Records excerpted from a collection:
• • • • •

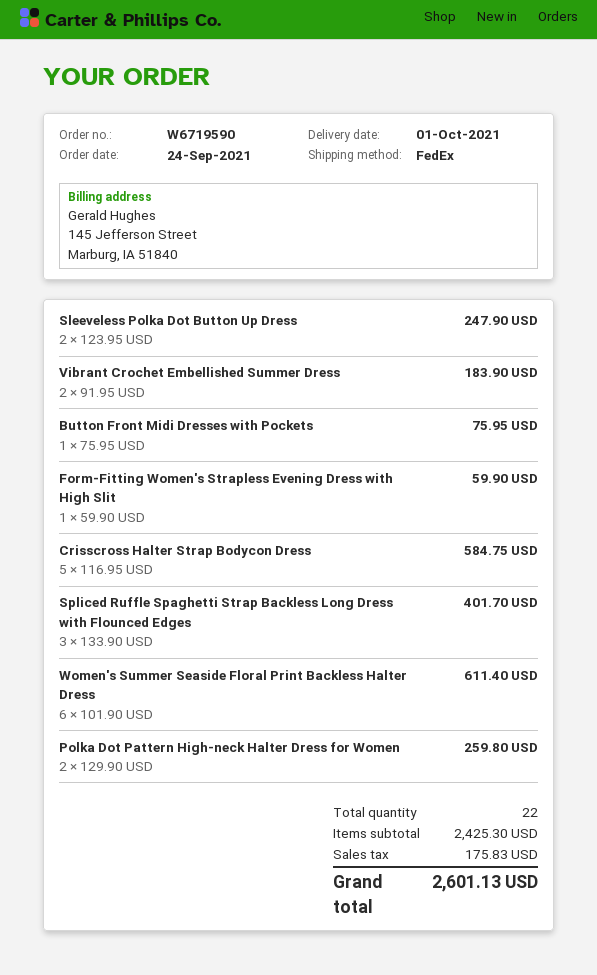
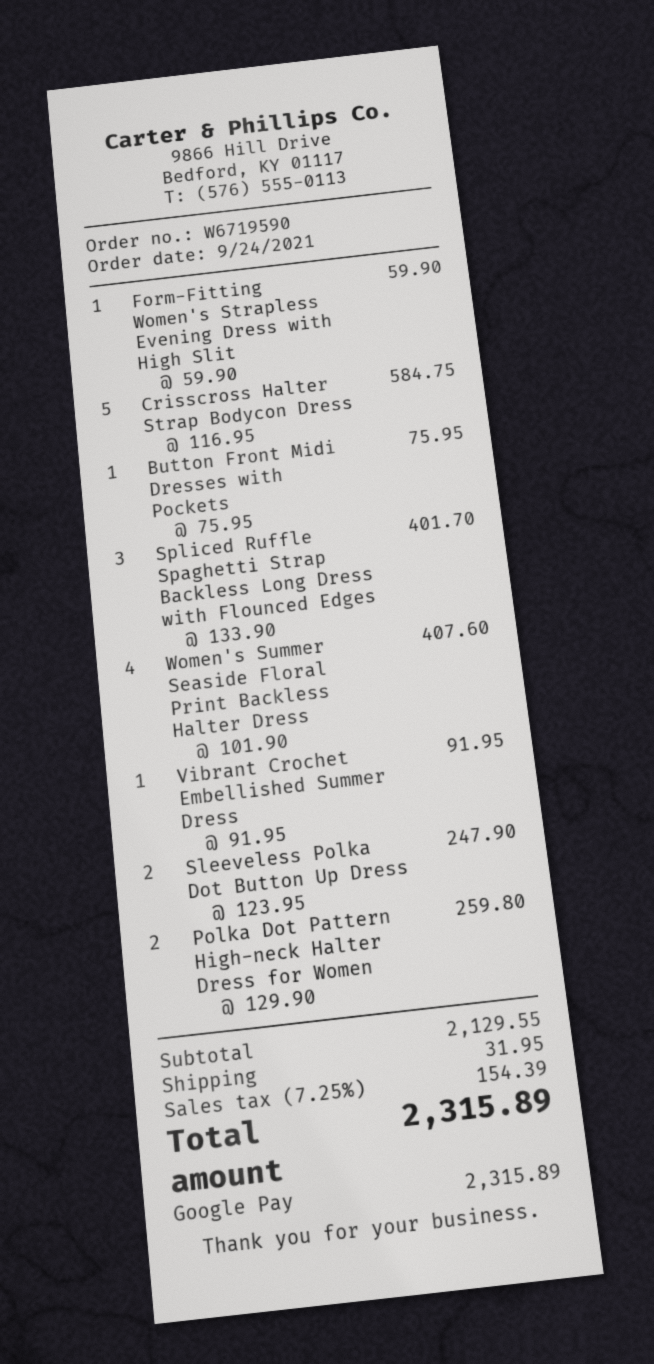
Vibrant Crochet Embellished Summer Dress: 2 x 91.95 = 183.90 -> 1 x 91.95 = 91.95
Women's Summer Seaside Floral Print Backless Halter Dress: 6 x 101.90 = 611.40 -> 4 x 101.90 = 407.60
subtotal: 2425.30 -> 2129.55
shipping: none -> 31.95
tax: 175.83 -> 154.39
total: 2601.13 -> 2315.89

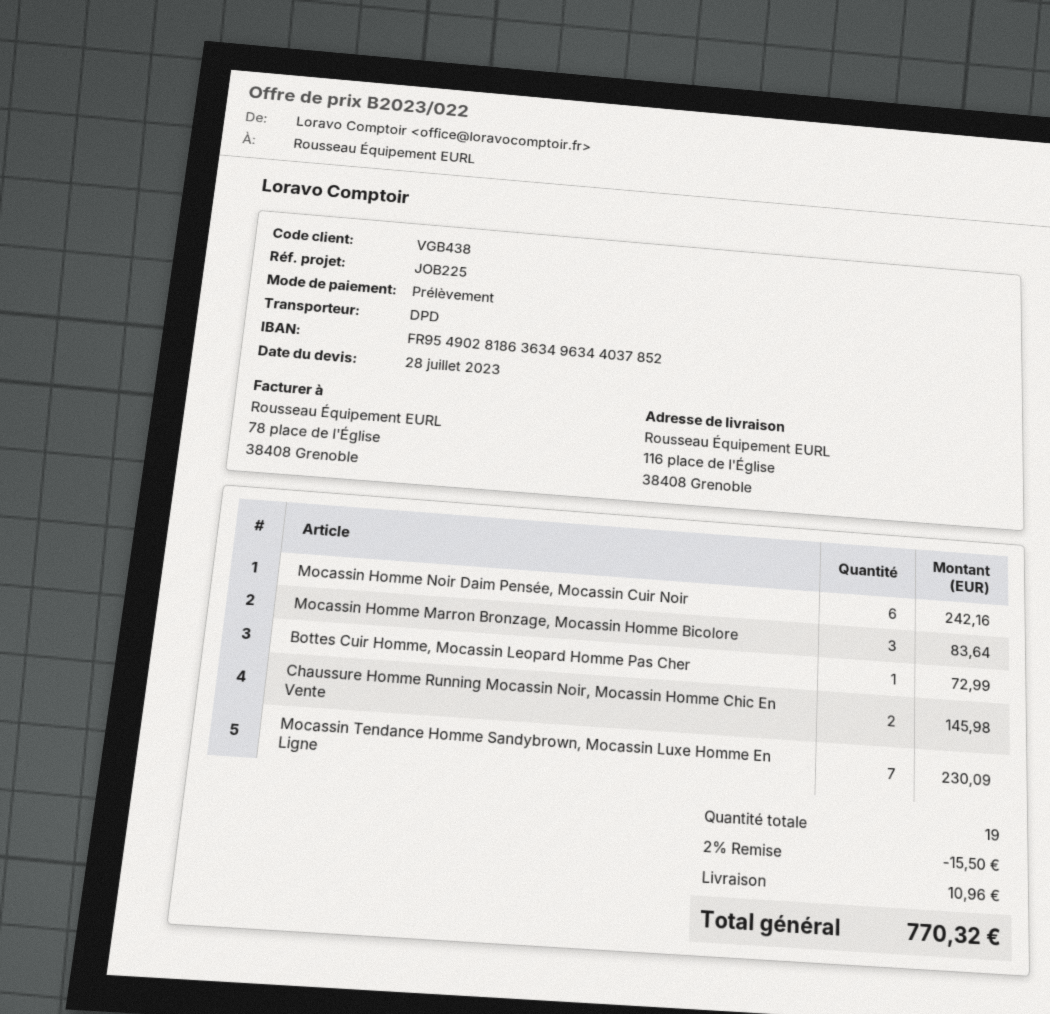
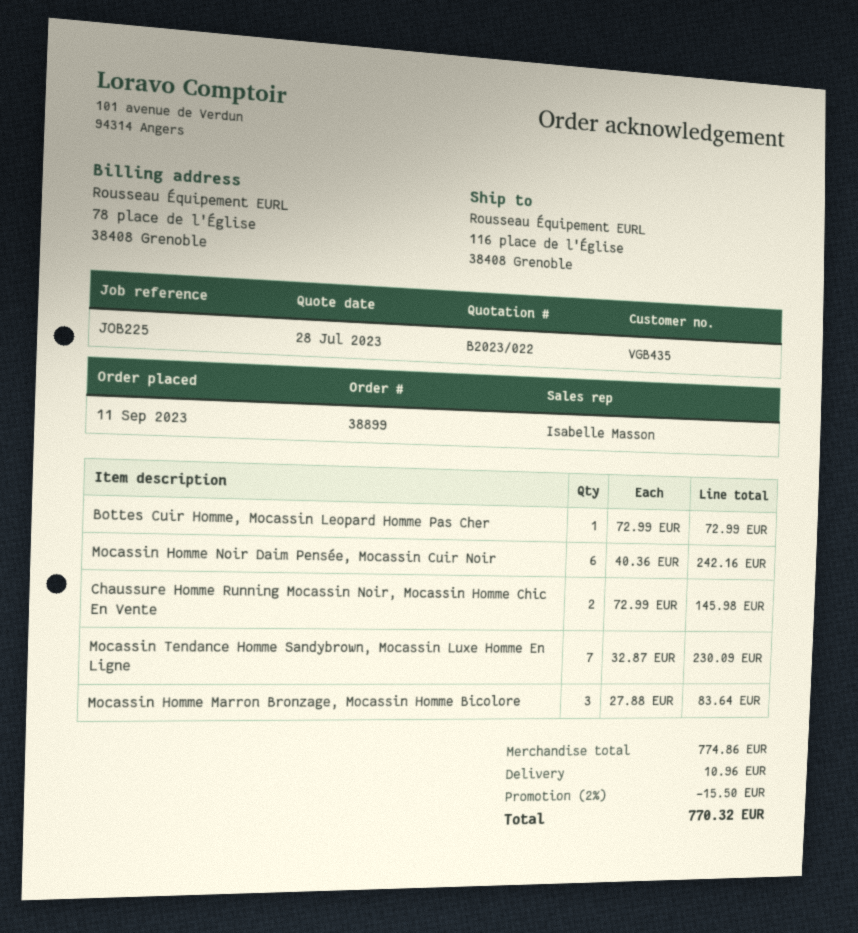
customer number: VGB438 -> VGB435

• • • • •

**EXERCISE DESCRIPTION:** Begin at the line containing "shipping: none -> 31.95" and transcribe exactly every line through the end of the records, both ends included, leaving the pictures out.

**SOLUTION FOR THIS EXERCISE:**
shipping: none -> 31.95
tax: 175.83 -> 154.39
total: 2601.13 -> 2315.89

customer number: VGB438 -> VGB435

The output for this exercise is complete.